17/05/2000 - 7:00
DINHEIRO ? Nestes dias no Rio o sr. não teve a impressão de que o clima de negociação comercial entre o seu país e o Mercosul está se deteriorando? O ministro da Agricultura brasileiro, por exemplo, disse que o Brasil só comprará trigo dos EUA se os EUA comprarem mais carne do Brasil…
KENNETH MACKAY ? Veja, as vendas agrícolas do Brasil para os Estados Unidos são de US$ 2 bilhões ao ano, enquanto as vendas americanas para o Brasil são de US$ 200 milhões. Acho que não estamos sendo tão maus assim. Quanto ao clima de negociação, só posso dizer que estamos avançando rapidamente na agenda de reuniões da Área de Livre Comércio das Américas (Alca). Não temos tido qualquer problema.
DINHEIRO ? Não parece estranho aos americanos que os países do Mercosul estejam resistindo a ingressar na Alca enquanto a maioria dos países do hemisfério está louca pela área de livre comércio?
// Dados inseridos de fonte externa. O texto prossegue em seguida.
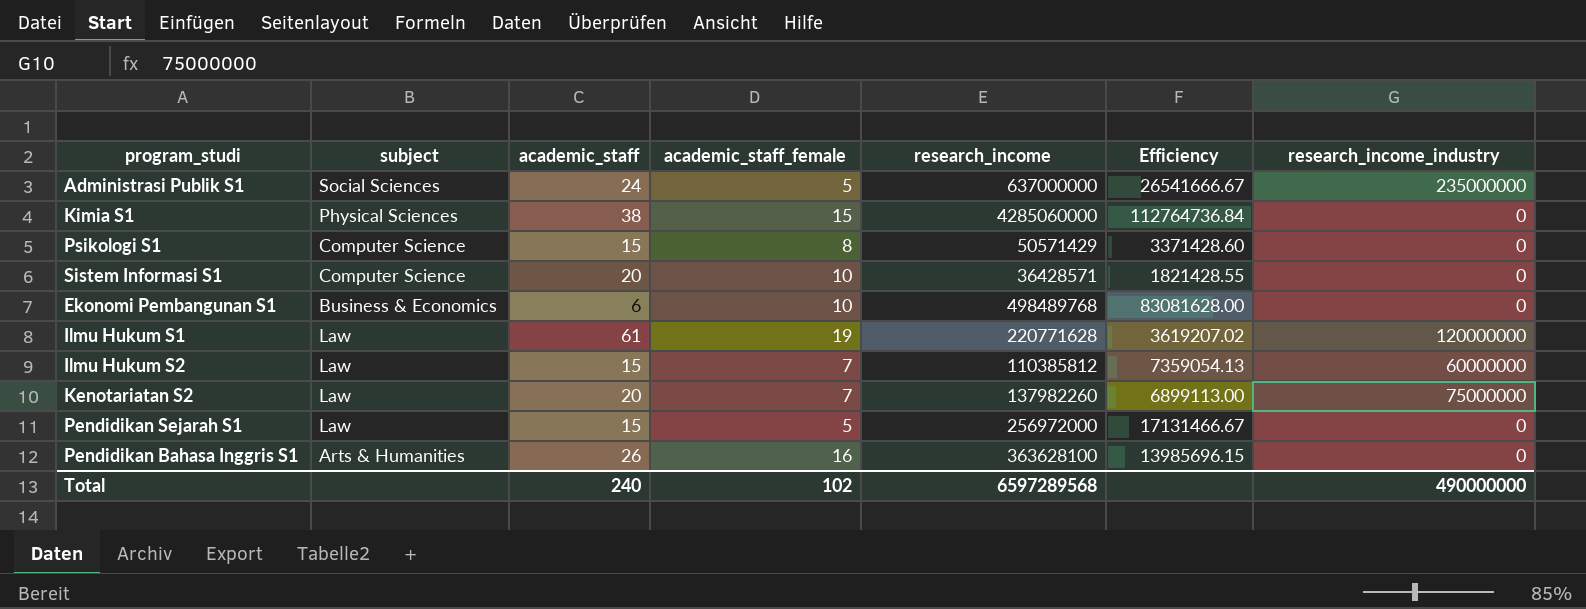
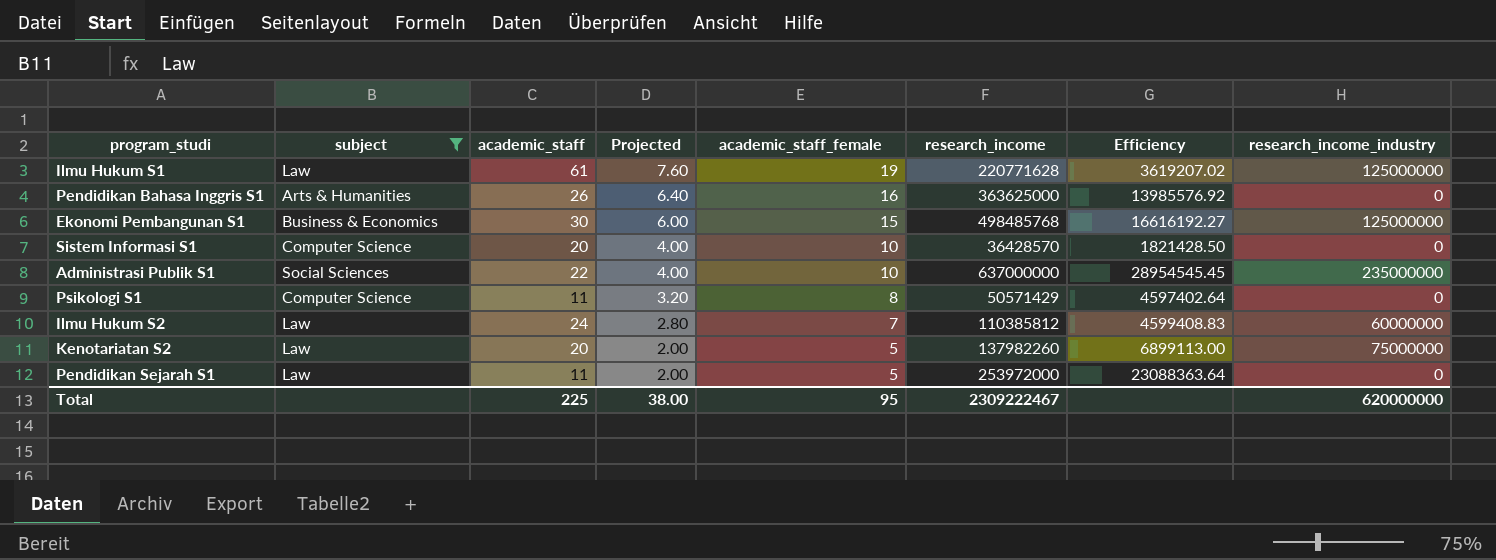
filter: none -> subject != Physical Sciences
row order: none -> Projected descending
column Projected | formula: none -> [academic_staff_female] * 0.4
Ilmu Hukum S1 | research_income_industry: 120000000 -> 125000000
Pendidikan Bahasa Inggris S1 | research_income: 363628100 -> 363625000
Pendidikan Bahasa Inggris S1 | Efficiency: 13985696.15 -> 13985576.92
Ekonomi Pembangunan S1 | academic_staff: 6 -> 30
Ekonomi Pembangunan S1 | academic_staff_female: 10 -> 15
Ekonomi Pembangunan S1 | research_income: 498489768 -> 498485768
Ekonomi Pembangunan S1 | Efficiency: 83081628.00 -> 16616192.27
Ekonomi Pembangunan S1 | research_income_industry: 0 -> 125000000
Sistem Informasi S1 | research_income: 36428571 -> 36428570
Sistem Informasi S1 | Efficiency: 1821428.55 -> 1821428.50
Administrasi Publik S1 | academic_staff: 24 -> 22
Administrasi Publik S1 | academic_staff_female: 5 -> 10
Administrasi Publik S1 | Efficiency: 26541666.67 -> 28954545.45
Psikologi S1 | academic_staff: 15 -> 11
Psikologi S1 | Efficiency: 3371428.60 -> 4597402.64
Ilmu Hukum S2 | academic_staff: 15 -> 24
Ilmu Hukum S2 | Efficiency: 7359054.13 -> 4599408.83
Kenotariatan S2 | academic_staff_female: 7 -> 5
Pendidikan Sejarah S1 | academic_staff: 15 -> 11
Pendidikan Sejarah S1 | research_income: 256972000 -> 253972000
Pendidikan Sejarah S1 | Efficiency: 17131466.67 -> 23088363.64
Total | academic_staff: 240 -> 225
Total | academic_staff_female: 102 -> 95
Total | research_income: 6597289568 -> 2309222467
Total | research_income_industry: 490000000 -> 620000000

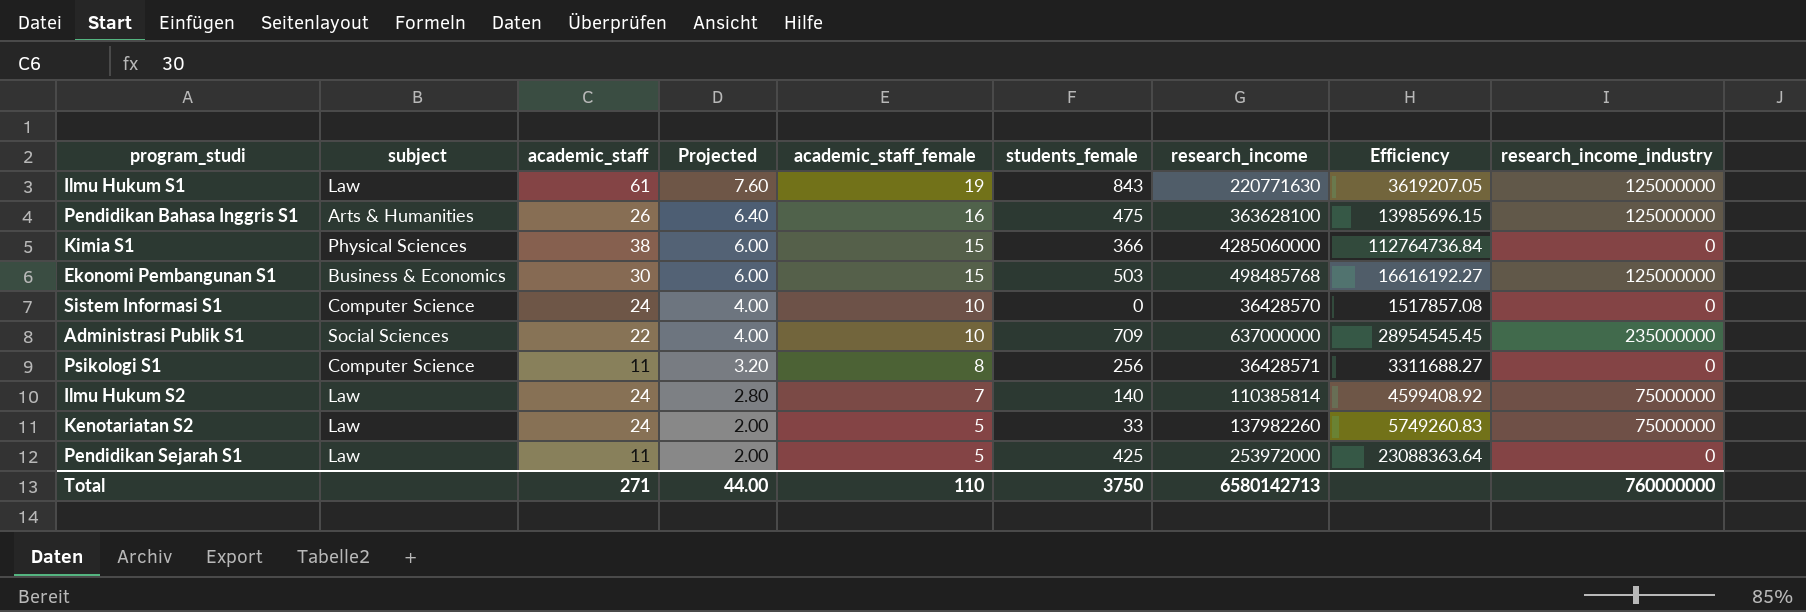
filter: subject != Physical Sciences -> none
column students_female | position: none -> 6
Ilmu Hukum S1 | research_income: 220771628 -> 220771630
Ilmu Hukum S1 | Efficiency: 3619207.02 -> 3619207.05
Pendidikan Bahasa Inggris S1 | research_income: 363625000 -> 363628100
Pendidikan Bahasa Inggris S1 | Efficiency: 13985576.92 -> 13985696.15
Pendidikan Bahasa Inggris S1 | research_income_industry: 0 -> 125000000
Sistem Informasi S1 | academic_staff: 20 -> 24
Sistem Informasi S1 | Efficiency: 1821428.50 -> 1517857.08
Psikologi S1 | research_income: 50571429 -> 36428571
Psikologi S1 | Efficiency: 4597402.64 -> 3311688.27
Ilmu Hukum S2 | research_income: 110385812 -> 110385814
Ilmu Hukum S2 | Efficiency: 4599408.83 -> 4599408.92
Ilmu Hukum S2 | research_income_industry: 60000000 -> 75000000
Kenotariatan S2 | academic_staff: 20 -> 24
Kenotariatan S2 | Efficiency: 6899113.00 -> 5749260.83
Total | academic_staff: 225 -> 271
Total | Projected: 38.00 -> 44.00
Total | academic_staff_female: 95 -> 110
Total | research_income: 2309222467 -> 6580142713
Total | research_income_industry: 620000000 -> 760000000

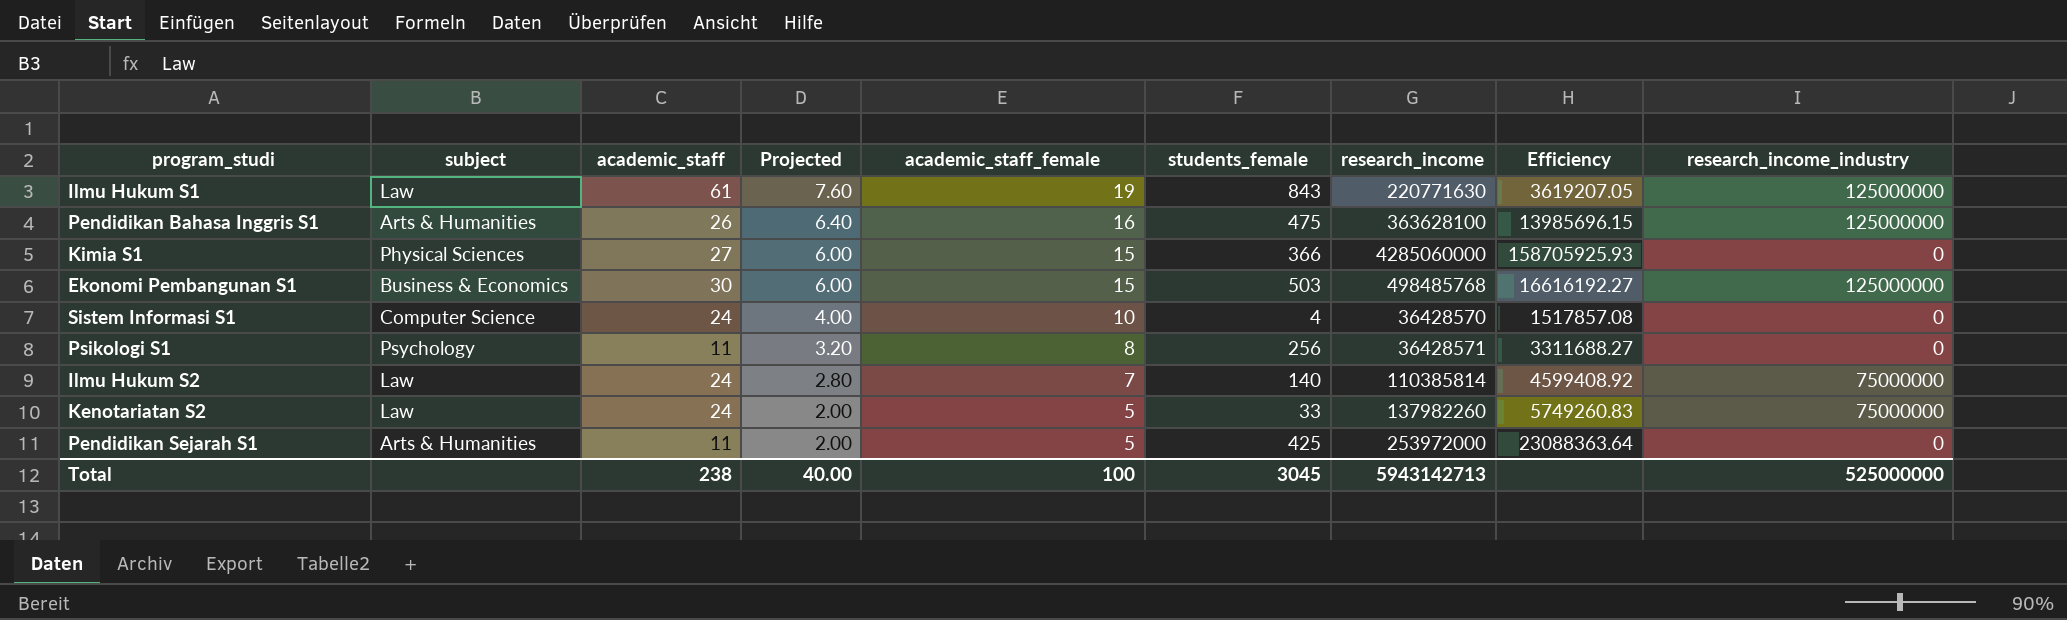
row Administrasi Publik S1: Social Sciences | 22 | 4.00 | 10 | 709 | 637000000 | 28954545.45 | 235000000 -> none
Kimia S1 | academic_staff: 38 -> 27
Kimia S1 | Efficiency: 112764736.84 -> 158705925.93
Sistem Informasi S1 | students_female: 0 -> 4
Psikologi S1 | subject: Computer Science -> Psychology
Pendidikan Sejarah S1 | subject: Law -> Arts & Humanities
Total | academic_staff: 271 -> 238
Total | Projected: 44.00 -> 40.00
Total | academic_staff_female: 110 -> 100
Total | students_female: 3750 -> 3045
Total | research_income: 6580142713 -> 5943142713
Total | research_income_industry: 760000000 -> 525000000

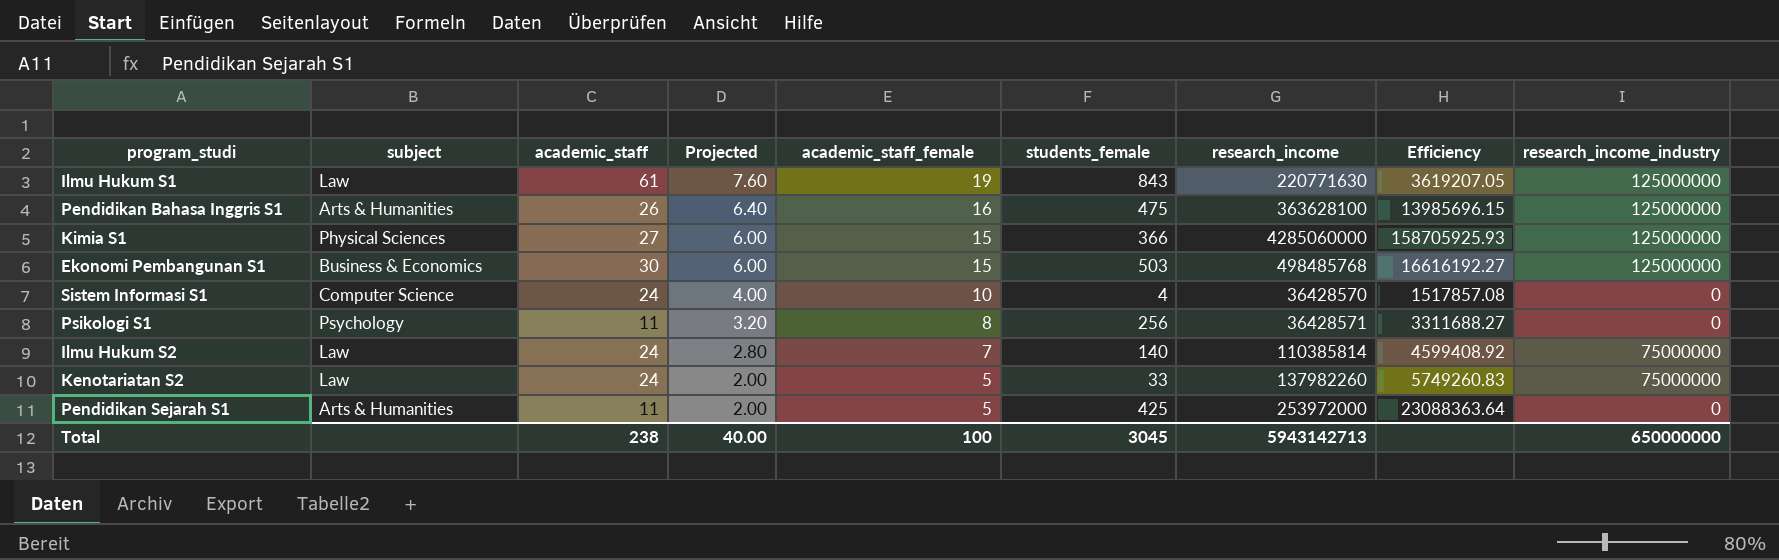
Kimia S1 | research_income_industry: 0 -> 125000000
Total | research_income_industry: 525000000 -> 650000000

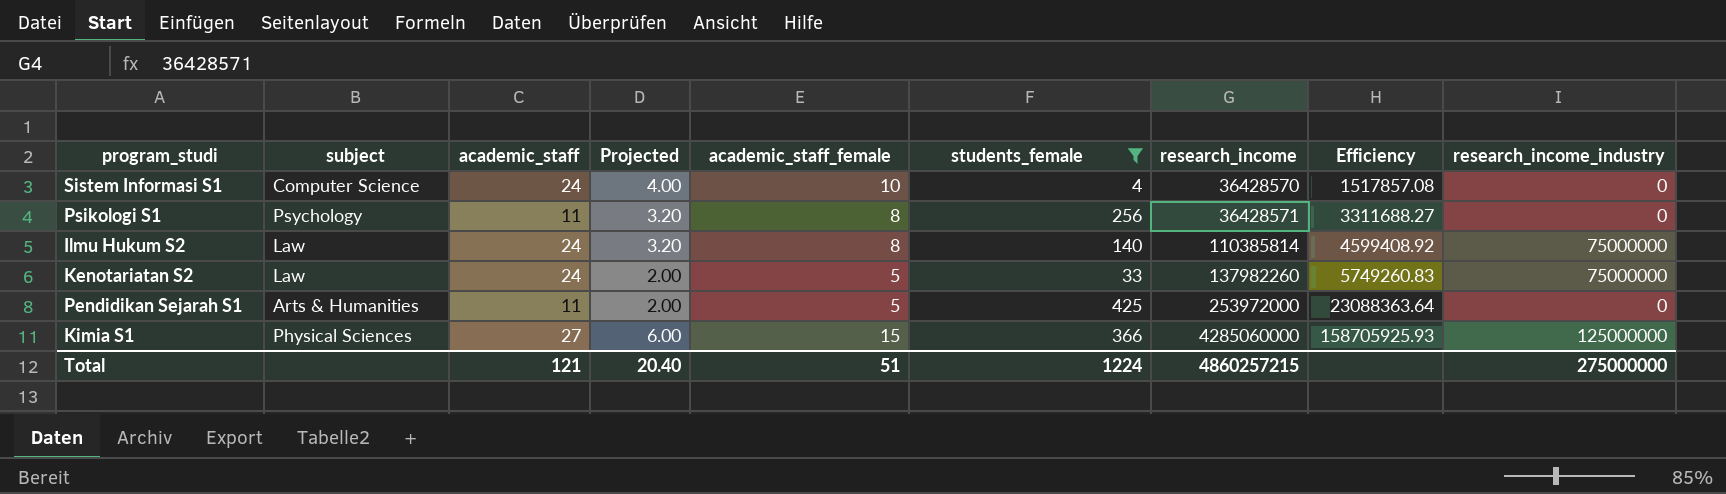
filter: none -> students_female <= 425
row order: Projected descending -> research_income ascending
Ilmu Hukum S2 | Projected: 2.80 -> 3.20
Ilmu Hukum S2 | academic_staff_female: 7 -> 8
Total | academic_staff: 238 -> 121
Total | Projected: 40.00 -> 20.40
Total | academic_staff_female: 100 -> 51
Total | students_female: 3045 -> 1224
Total | research_income: 5943142713 -> 4860257215
Total | research_income_industry: 650000000 -> 275000000

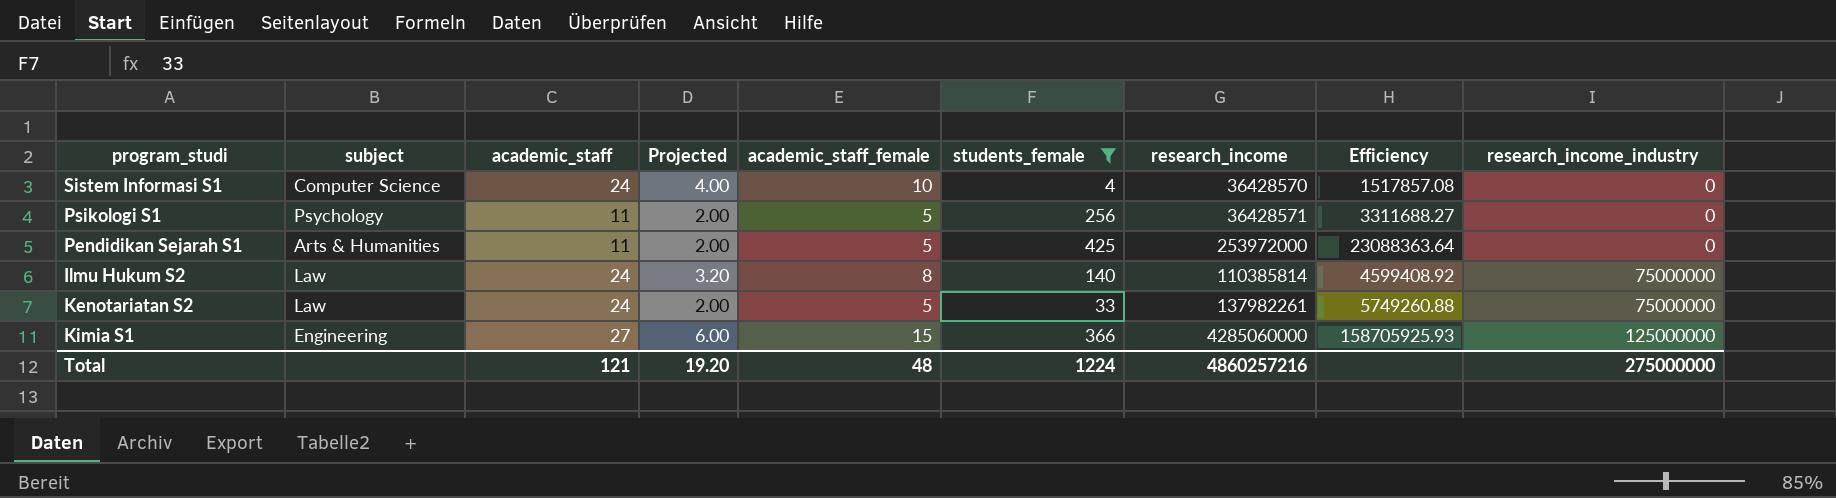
row order: research_income ascending -> research_income_industry ascending
Psikologi S1 | Projected: 3.20 -> 2.00
Psikologi S1 | academic_staff_female: 8 -> 5
Kenotariatan S2 | research_income: 137982260 -> 137982261
Kenotariatan S2 | Efficiency: 5749260.83 -> 5749260.88
Kimia S1 | subject: Physical Sciences -> Engineering
Total | Projected: 20.40 -> 19.20
Total | academic_staff_female: 51 -> 48
Total | research_income: 4860257215 -> 4860257216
MACKAY ? Não ouvi nada que me leve a acreditar que os governos do Brasil e da Argentina estejam resistindo à Alca. Acredito que eles estejam dizendo que querem tratamento igual e tratamento sério. Nós esperávamos por isso. Esperávamos por uma negociação dura. Do nosso ponto de vista está tudo bem.
DINHEIRO ? Os Estados Unidos estão preparados para fazer alguma concessão às demandas do governo brasileiro por maior acesso ao mercado americano e pelo fim das barreiras não-tarifárias aos produtos do Brasil?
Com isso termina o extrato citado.